A ISO 6358-1 define ensaios de vazão para componentes pneumáticos, enquanto a ISO 5599-1 define algumas interfaces de montagem para válvulas de cinco portas. Nenhuma dessas normas aprova uma aplicação completa da máquina. Estas perguntas frequentes abordam as decisões práticas que permanecem depois da comparação entre as designações das normas, a pressão nominal e o tamanho das portas (ISO 6358-1; ISO 5599-1).

Posso conectar um cilindro sem haste a uma válvula de outro fabricante?

Sim, desde que a função da válvula, a faixa de pressão, a vazão necessária de alimentação e escape, a conexão das portas, a tubulação, o estado de controle e os limites da aplicação sejam compatíveis. A construção sem haste não cria um protocolo especial de marca. No entanto, cursos longos e cargas externas no carro podem tornar mais importantes a perda de pressão, a restrição de escape, o amortecimento e os testes dinâmicos.

Basta compatibilizar o tamanho da porta e a pressão de trabalho?

Não. Uma porta G1/4 e pressões máximas sobrepostas confirmam apenas dois atributos. Antes de aprovar a combinação, verifique a função do carretel, a pressão mínima de pilotagem, os dados de vazão nas condições declaradas, o diâmetro interno e o comprimento dos tubos, a restrição de escape, a lógica dos sensores, os limites ambientais, o comportamento na perda de energia e o resultado do curso sob carga.

Uma válvula com pressão máxima nominal mais alta protege o cilindro?

Não.
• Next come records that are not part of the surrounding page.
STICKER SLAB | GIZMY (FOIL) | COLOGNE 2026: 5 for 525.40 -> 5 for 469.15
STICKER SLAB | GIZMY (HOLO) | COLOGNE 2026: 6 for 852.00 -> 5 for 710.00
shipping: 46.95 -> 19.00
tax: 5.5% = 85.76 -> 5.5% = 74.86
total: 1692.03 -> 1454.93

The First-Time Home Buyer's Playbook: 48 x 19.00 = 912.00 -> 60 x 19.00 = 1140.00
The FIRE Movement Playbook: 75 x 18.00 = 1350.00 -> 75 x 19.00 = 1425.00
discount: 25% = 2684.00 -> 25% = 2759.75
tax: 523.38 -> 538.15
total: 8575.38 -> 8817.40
A capacidade nominal informa o que a válvula pode suportar ou dentro de que condições pode operar; ela não regula o circuito a jusante. Proteja o cilindro controlando a pressão máxima de alimentação previsível com regulagem e dispositivos de proteção corretamente selecionados e, em seguida, verifique as pressões estática e dinâmica reais na aplicação.

Posso usar um adaptador entre portas NPT e BSPP?
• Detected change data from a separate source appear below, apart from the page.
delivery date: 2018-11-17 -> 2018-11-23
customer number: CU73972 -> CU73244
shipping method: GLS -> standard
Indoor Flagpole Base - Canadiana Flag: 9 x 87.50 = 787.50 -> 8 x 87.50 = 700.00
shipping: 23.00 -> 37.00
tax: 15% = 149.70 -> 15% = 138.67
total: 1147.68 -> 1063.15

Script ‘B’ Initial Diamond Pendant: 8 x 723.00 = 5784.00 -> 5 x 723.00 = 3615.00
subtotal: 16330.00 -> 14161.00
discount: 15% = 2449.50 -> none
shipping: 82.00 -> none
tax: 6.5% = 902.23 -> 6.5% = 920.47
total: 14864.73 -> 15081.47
Sim, desde que o adaptador forneça as interfaces NPT e BSPP corretas, métodos de vedação, pressões e temperaturas nominais, materiais, área de passagem, engate, espaço livre e torque de instalação adequados. Documente o adaptador como parte da configuração aprovada. Nunca force roscas incompatíveis nem dependa de vedante adicional para corrigir uma interface incompatível.
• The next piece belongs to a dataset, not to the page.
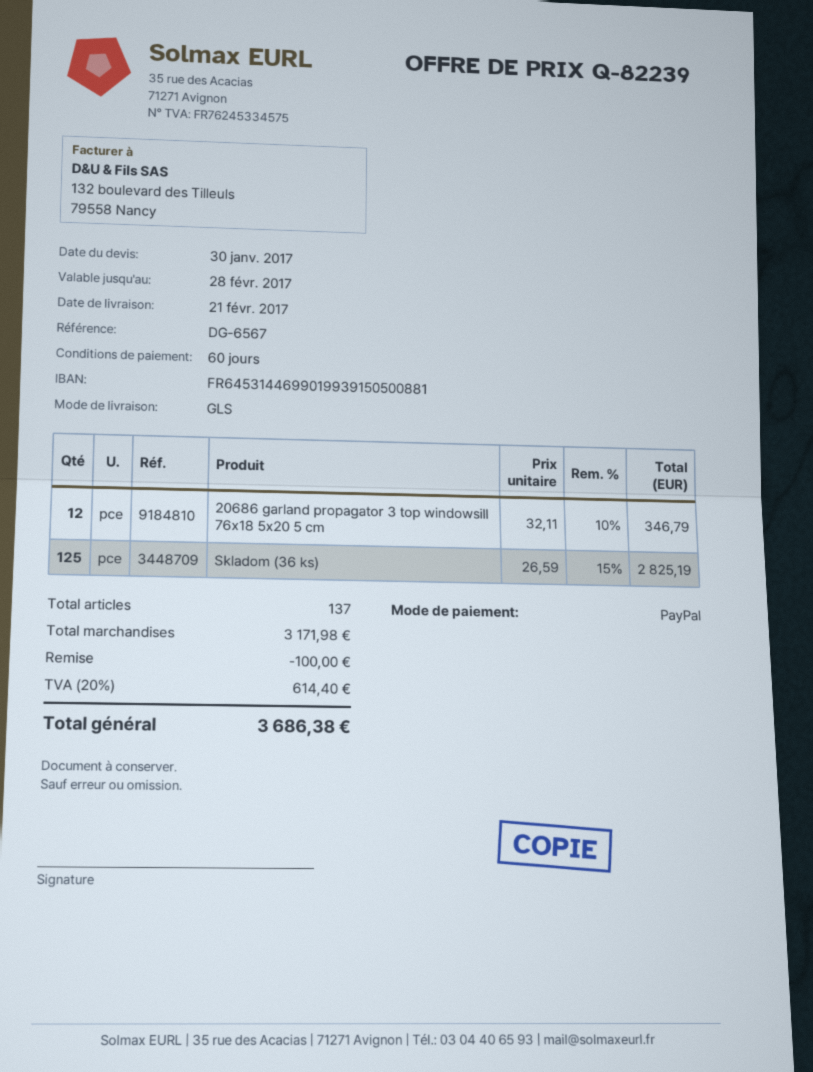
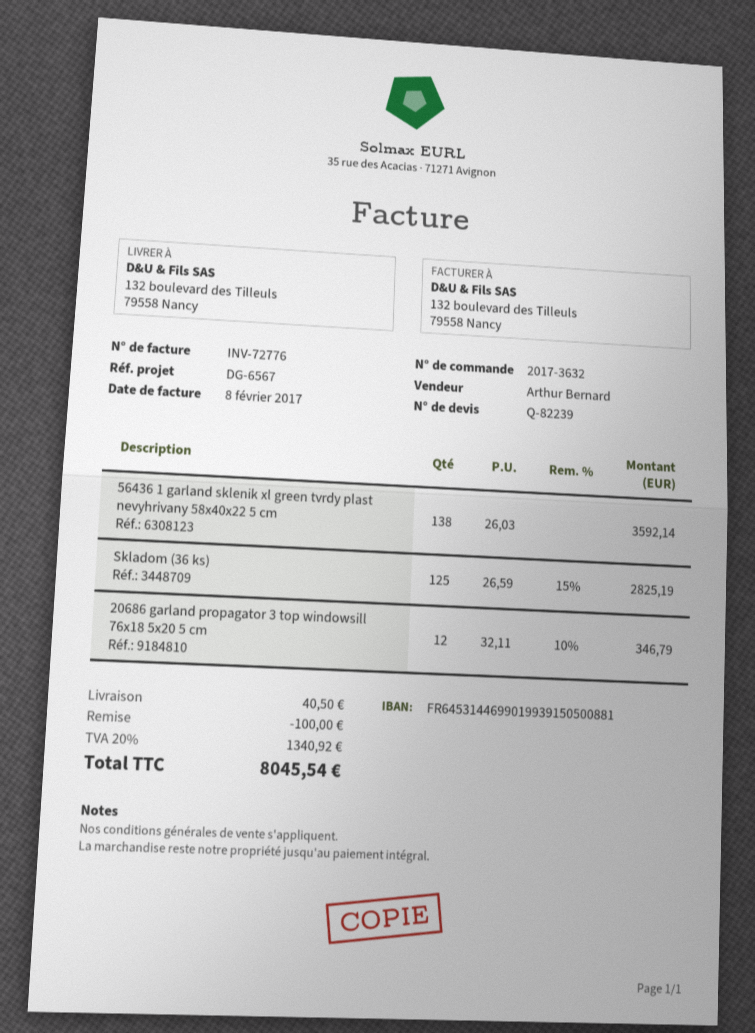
56436 1 garland sklenik xl green tvrdy plast nevyhrivany 58x40x22 5 cm: none -> 138 x 26.03 = 3592.14
shipping: none -> 40.50
tax: 20% = 614.40 -> 20% = 1340.92
total: 3686.38 -> 8045.54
A combinação de marcas anula a garantia?

Não existe uma resposta universal. Analise o contrato da máquina e a garantia de cada componente quanto aos termos exatos de aplicação, jurisdição, modificação e causa da falha. Mantenha os cálculos de compatibilidade, desenhos, dados dos fornecedores, resultados da primeira peça e registros de aprovação. A compatibilidade técnica e a cobertura contratual da garantia são decisões separadas.